* _What to do_
Exactly reproduce the lines beginning with the line that includes "12 v6 c0 2.2" and ending with the last line of the data.

(Data extracts)

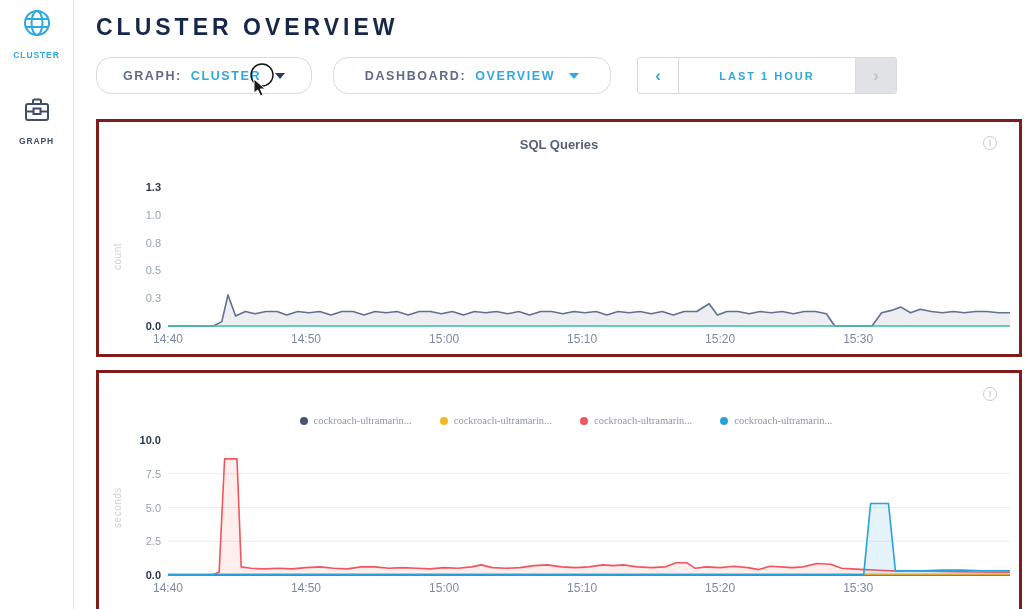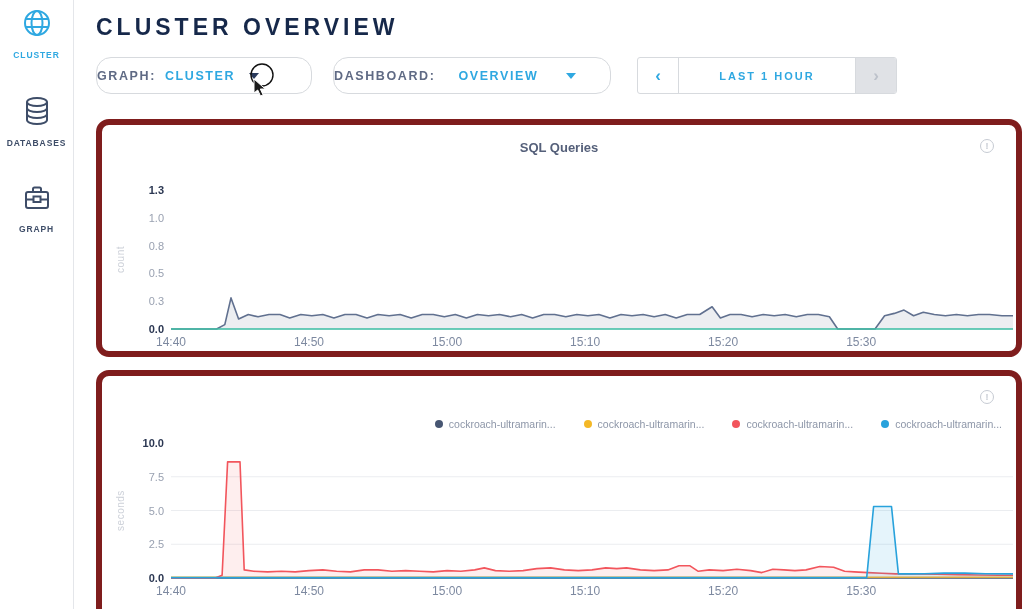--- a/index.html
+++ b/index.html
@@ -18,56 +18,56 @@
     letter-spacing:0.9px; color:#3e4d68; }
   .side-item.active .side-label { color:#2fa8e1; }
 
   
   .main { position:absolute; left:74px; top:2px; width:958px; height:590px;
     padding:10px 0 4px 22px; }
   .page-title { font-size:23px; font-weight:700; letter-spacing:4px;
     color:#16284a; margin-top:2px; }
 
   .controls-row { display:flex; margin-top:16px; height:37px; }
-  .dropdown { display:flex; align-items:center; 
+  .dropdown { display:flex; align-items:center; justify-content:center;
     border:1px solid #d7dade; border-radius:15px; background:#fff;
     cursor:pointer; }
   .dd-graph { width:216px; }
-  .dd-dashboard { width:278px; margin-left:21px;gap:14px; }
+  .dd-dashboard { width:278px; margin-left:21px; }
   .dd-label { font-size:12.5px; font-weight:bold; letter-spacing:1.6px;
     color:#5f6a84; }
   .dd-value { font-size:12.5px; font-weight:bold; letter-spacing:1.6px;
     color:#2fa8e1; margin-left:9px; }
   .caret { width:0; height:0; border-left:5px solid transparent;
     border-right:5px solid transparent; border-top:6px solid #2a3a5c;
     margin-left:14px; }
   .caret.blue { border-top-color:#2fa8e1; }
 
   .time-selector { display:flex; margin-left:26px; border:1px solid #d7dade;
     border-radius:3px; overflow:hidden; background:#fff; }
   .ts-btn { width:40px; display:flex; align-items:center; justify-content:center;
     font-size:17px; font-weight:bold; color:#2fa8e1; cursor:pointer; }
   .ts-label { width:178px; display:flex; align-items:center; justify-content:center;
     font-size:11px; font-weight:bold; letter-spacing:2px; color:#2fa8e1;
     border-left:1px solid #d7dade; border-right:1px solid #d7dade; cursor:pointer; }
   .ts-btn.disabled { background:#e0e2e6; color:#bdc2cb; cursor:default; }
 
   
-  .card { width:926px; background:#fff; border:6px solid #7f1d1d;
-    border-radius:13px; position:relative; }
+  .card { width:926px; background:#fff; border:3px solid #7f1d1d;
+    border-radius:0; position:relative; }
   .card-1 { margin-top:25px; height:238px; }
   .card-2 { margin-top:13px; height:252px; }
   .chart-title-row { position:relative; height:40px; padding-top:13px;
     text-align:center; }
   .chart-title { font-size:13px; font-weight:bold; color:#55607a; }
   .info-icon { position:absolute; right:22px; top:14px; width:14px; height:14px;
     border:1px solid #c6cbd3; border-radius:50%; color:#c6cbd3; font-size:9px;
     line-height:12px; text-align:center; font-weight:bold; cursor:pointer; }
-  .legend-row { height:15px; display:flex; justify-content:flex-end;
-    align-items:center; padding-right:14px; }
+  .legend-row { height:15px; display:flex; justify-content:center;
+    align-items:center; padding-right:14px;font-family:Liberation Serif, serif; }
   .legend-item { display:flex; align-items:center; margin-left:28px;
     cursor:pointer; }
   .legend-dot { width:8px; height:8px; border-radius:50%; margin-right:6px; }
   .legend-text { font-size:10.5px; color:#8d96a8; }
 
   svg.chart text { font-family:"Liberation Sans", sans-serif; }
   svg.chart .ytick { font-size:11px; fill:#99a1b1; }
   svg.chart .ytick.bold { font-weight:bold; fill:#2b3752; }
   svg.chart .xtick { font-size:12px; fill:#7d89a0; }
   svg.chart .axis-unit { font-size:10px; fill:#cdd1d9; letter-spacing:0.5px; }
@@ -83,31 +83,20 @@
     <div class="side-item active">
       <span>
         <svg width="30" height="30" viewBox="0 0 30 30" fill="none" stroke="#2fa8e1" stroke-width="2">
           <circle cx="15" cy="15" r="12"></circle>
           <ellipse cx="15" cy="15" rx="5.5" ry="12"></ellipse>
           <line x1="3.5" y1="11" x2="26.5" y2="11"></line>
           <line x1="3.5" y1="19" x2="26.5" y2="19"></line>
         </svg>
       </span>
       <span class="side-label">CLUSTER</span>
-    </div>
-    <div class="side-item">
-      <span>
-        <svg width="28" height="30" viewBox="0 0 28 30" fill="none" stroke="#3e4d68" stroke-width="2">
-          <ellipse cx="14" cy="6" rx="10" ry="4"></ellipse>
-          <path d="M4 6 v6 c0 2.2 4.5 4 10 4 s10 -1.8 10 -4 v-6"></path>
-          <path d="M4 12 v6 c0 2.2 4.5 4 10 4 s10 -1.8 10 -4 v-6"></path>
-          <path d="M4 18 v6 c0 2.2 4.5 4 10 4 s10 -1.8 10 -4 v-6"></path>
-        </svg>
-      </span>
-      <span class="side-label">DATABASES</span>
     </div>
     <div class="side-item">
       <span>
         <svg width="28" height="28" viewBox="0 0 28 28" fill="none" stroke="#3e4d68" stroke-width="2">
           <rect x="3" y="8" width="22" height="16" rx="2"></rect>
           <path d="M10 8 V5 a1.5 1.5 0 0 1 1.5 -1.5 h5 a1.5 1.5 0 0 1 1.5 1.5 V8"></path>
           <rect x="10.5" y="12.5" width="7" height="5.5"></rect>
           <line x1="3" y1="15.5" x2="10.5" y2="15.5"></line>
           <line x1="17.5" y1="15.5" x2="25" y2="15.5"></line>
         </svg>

(End Data extracts)

* _Task response_
-          <path d="M4 12 v6 c0 2.2 4.5 4 10 4 s10 -1.8 10 -4 v-6"></path>
-          <path d="M4 18 v6 c0 2.2 4.5 4 10 4 s10 -1.8 10 -4 v-6"></path>
-        </svg>
-      </span>
-      <span class="side-label">DATABASES</span>
     </div>
     <div class="side-item">
       <span>
         <svg width="28" height="28" viewBox="0 0 28 28" fill="none" stroke="#3e4d68" stroke-width="2">
           <rect x="3" y="8" width="22" height="16" rx="2"></rect>
           <path d="M10 8 V5 a1.5 1.5 0 0 1 1.5 -1.5 h5 a1.5 1.5 0 0 1 1.5 1.5 V8"></path>
           <rect x="10.5" y="12.5" width="7" height="5.5"></rect>
           <line x1="3" y1="15.5" x2="10.5" y2="15.5"></line>
           <line x1="17.5" y1="15.5" x2="25" y2="15.5"></line>
         </svg>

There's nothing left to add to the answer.